It's a good point. Just as there is a difference in many countries with these fruits, sometimes in some places, as others have indicated, the two lexemes are synonyms. Similarly, tomate and jitomate are distinguished in places such as in the central-southern parts of Mexico the former is green (what we call tomatillos) while the latter is the red variety we call tomatoes. Here's a link to that topic: http://www.raecrothers.ca/blog/mexican-spanish-peculiarities-tomate-and-jitomate/
English has words that work as either a noun or an action as well. E.g. you can run (an action), or you can go for a run (a noun). You can go shopping (a verb), or you can help carry the shopping (aka the groceries - a noun - I think this is more commonly used in British than American English). You can usually tell if it's a noun or a verb by how it's used in the sentence. In this case, with the nos in front, it must be the verb, "he/she/it buys us [something]".
Hope that helps!
Plantains are a type of banana (all types are of the genus musa). They're commonly called "cooking bananas", while the sweet type can be called "dessert banana" for disambiguation.
There are regional differences for how various types of bananas are called in each Spanish-speaking country.

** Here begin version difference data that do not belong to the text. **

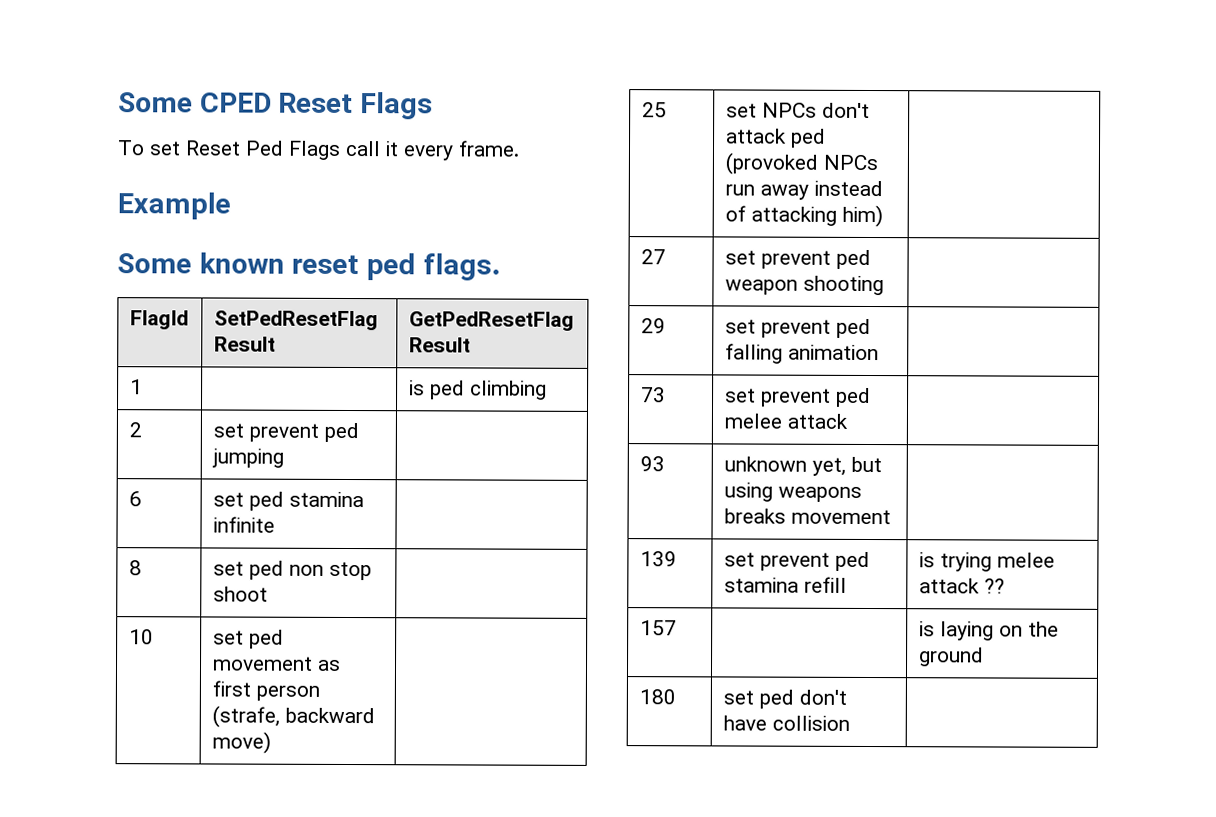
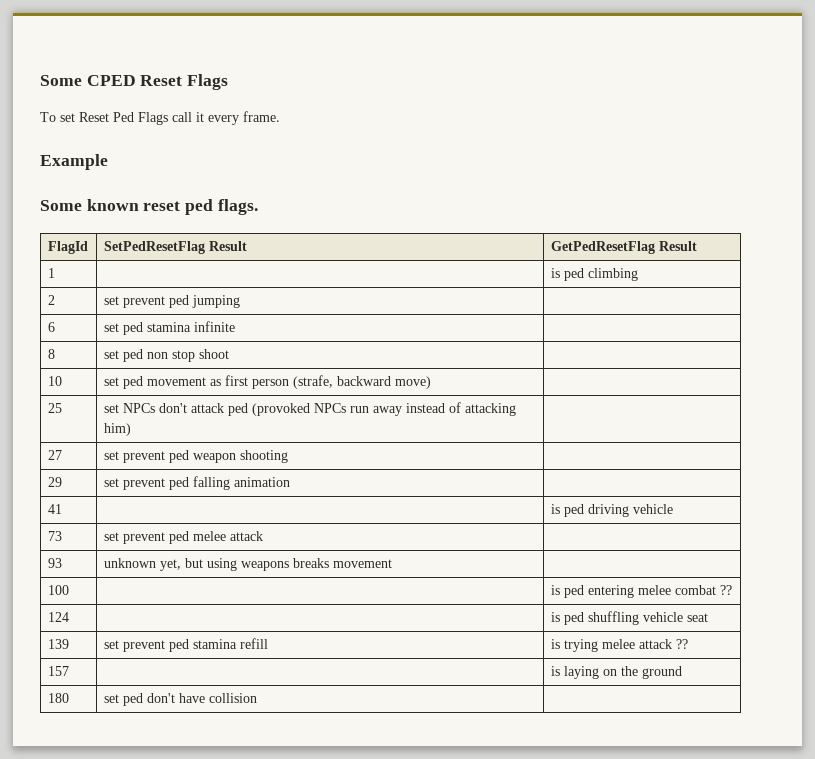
(879, 352) none -> [47,504,62,514] [550,504,673,517] // 41 | | is ped driving vehicle
(891, 517) none -> [47,585,69,595] [550,585,732,598] [47,612,69,622] [550,611,708,625] // 100 | | is ped entering melee combat ?? // 124 | | is ped shuffling vehicle seat

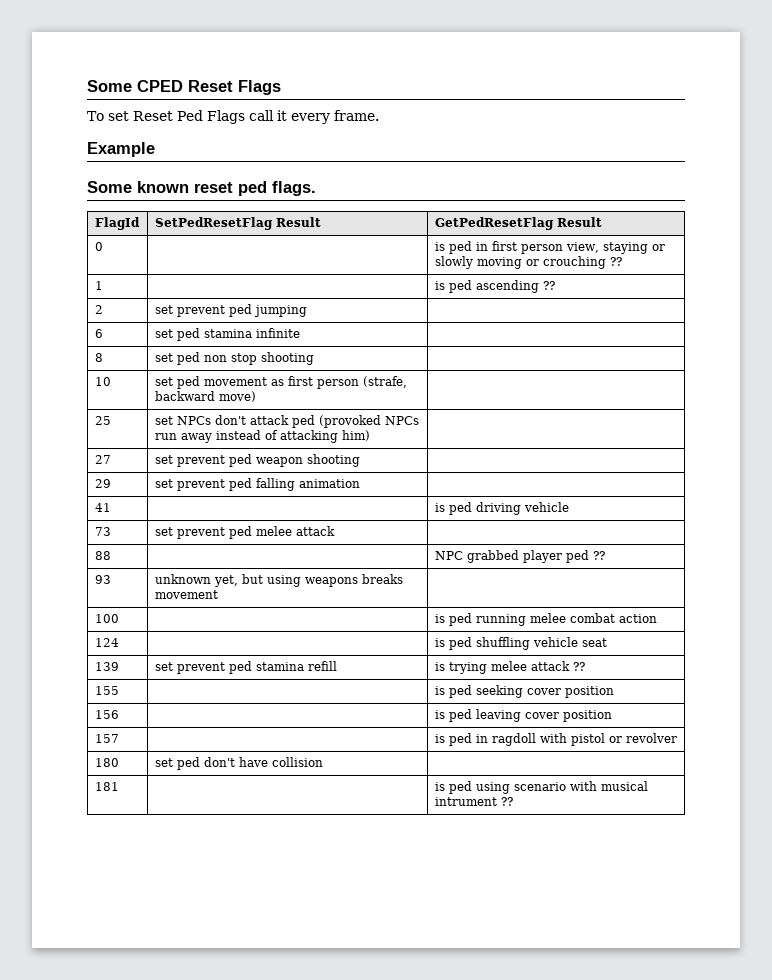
(697, 246) none -> [94,242,103,251] [434,241,665,254] [434,256,622,269] // 0 | | is ped in first person view, staying or slowly moving or crouching ??
[587,268,638,281] climbing -> [475,280,555,293] ascending ??
[198,349,229,359] shoot -> [260,352,314,365] shooting
(263, 536) none -> [94,551,111,560] [434,550,605,563] // 88 | | NPC grabbed player ped ??
[587,585,634,598] entering -> [475,614,526,626] running
[719,585,732,595] ?? -> [618,614,657,623] action
[47,666,69,676] [550,666,682,679] 157 | | is laying on the ground -> [94,686,119,695] [434,685,614,698] [94,710,119,719] [434,709,612,722] [94,734,119,743] [434,733,677,746] 155 | | is ped seeking cover position // 156 | | is ped leaving cover position // 157 | | is ped in ragdoll with pistol or revolver
(257, 698) none -> [94,782,119,791] [434,781,648,794] [434,797,513,806] // 181 | | is ped using scenario with musical intrument ??

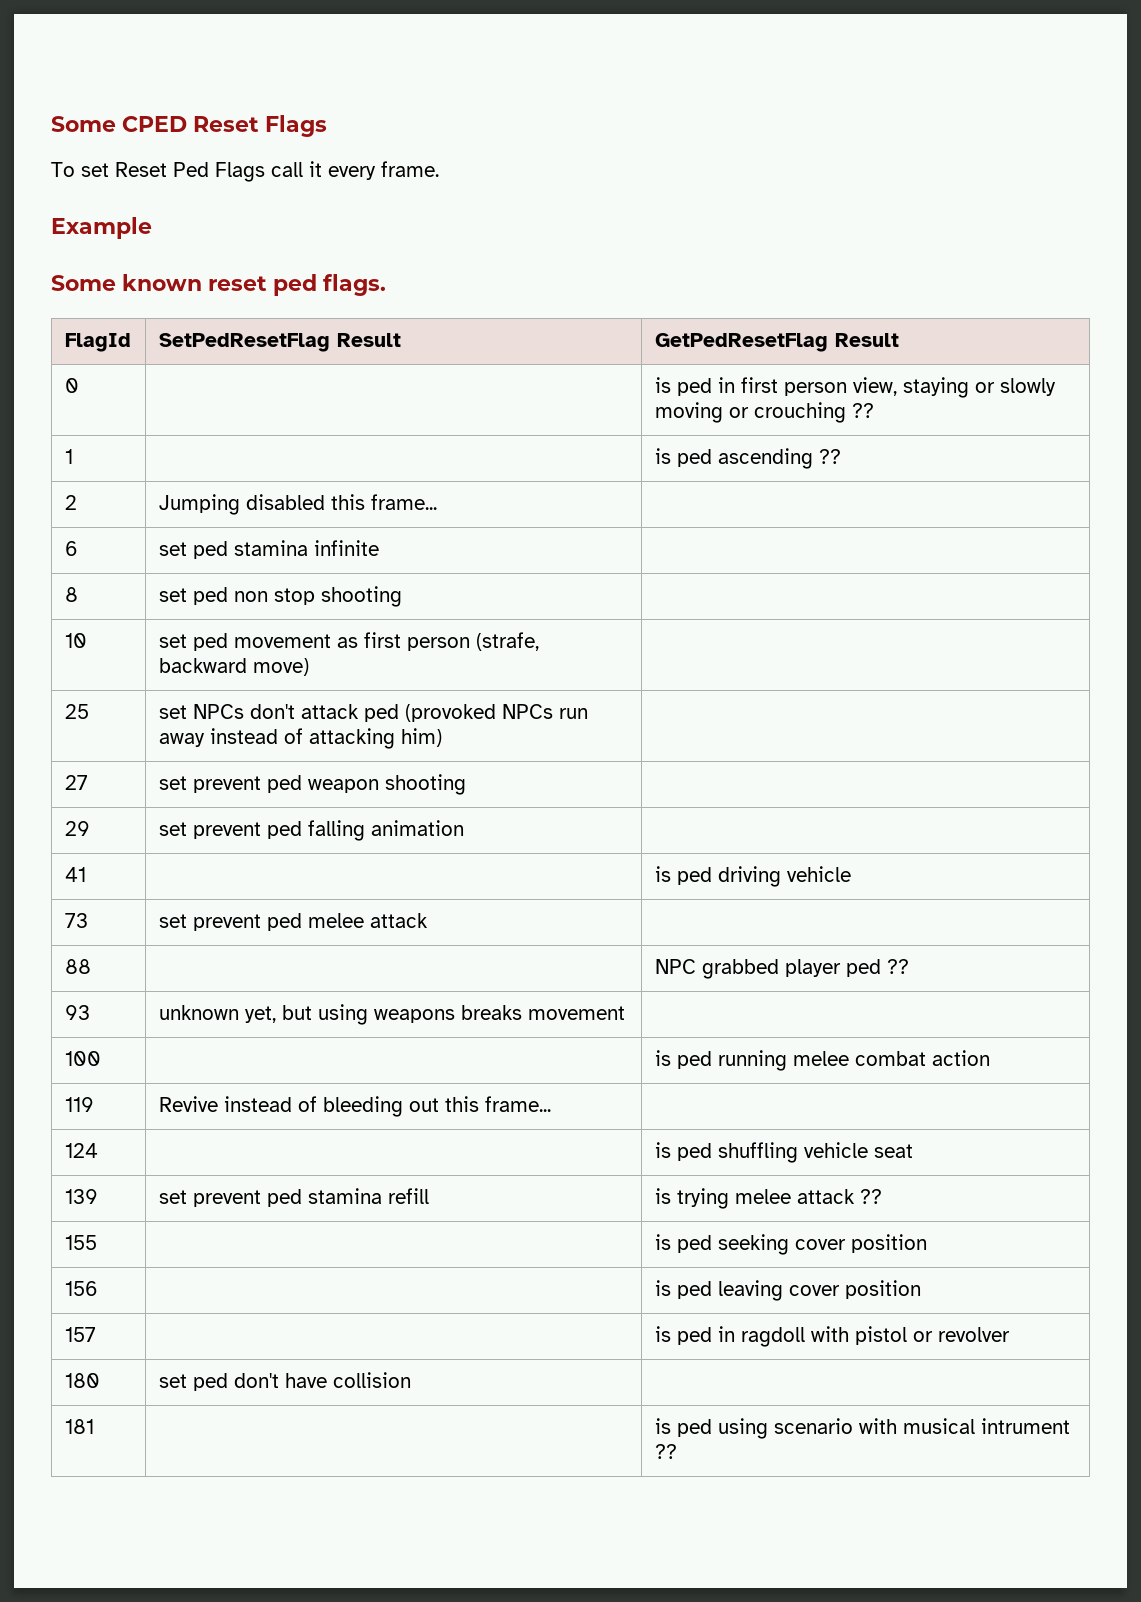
[154,304,307,317] set prevent ped jumping -> [158,494,437,515] Jumping disabled this frame...
(657, 618) none -> [64,1097,94,1112] [158,1096,551,1117] // 119 | Revive instead of bleeding out this frame... |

It's not that simple. It mainly depends on where you're from. In Spain you call them all plátano. In most LatAm places, plátano is usually reserved for cooking bananas while dessert bananas are called banana or banano. But there are more terms going around. This table gives a good overview.
Although I got this answer right by translating platanos (no accents on my keyboard) as plantains, there was an alternative answer of bananas. I started to write more, and then thought to read the other comments first. The different perspectives are particularly helpful because I am traveling to Guatemala in April. One less word to be confused about thanks to this discussion list.
Priscila, I'm not exactly sure what you're asking. What other form do you expect?
It's "buys" and not "buy" because the mom is a 3rd person. 3rd-person present-tense verbs generally get an '-s' suffix in English.
It's "buys" and not "bought" because this is a present-tense sentence. Compra is a present-tense conjugation; the past-tense form would be compró or compraba.
It's "buys" and not "is buying" because we're talking about a habitual event - she always does this, not just once. English usually uses the Simple Present to talk about habitual events.
The conjugation of a verb depends the subject, the person(s) or thing(s) performing the action.
"[Ellos/ellas] compran" is "they buy" (or "[ustedes] compran", "you (plural) buy") regardless of how many things they are buying. Since mamá is just one person you need the singular "el/ella" conjugation, "compra", no matter how many things she buys.
"So you see a bunch of what looks like bananas, but they’re bigger, bright green, and thick-skinned. If you’ve ever raised an eyebrow at this shady looking banana imposter in your market or grocery, your suspicions are correct. These aren’t bananas, they’re plantains.
Plantains are members of the banana family, but they are starchier and lower in sugar, which means that when they are ripe, they will still be green in color. If you get them when they are overripe, they may have started to turn yellow or black. While a banana makes a great, raw on-the-go-snack, plantains aren’t usually eaten raw because of the high starch content.
Native to India and the Caribbean, plantains serve an important role in many traditional diets.When used in cooking they are treated more like vegetables than fruit. You’re most likely to encounter them at your favorite Latin, African, or Caribean restaurant baked, roasted or fried up in the form of a delicious savory side."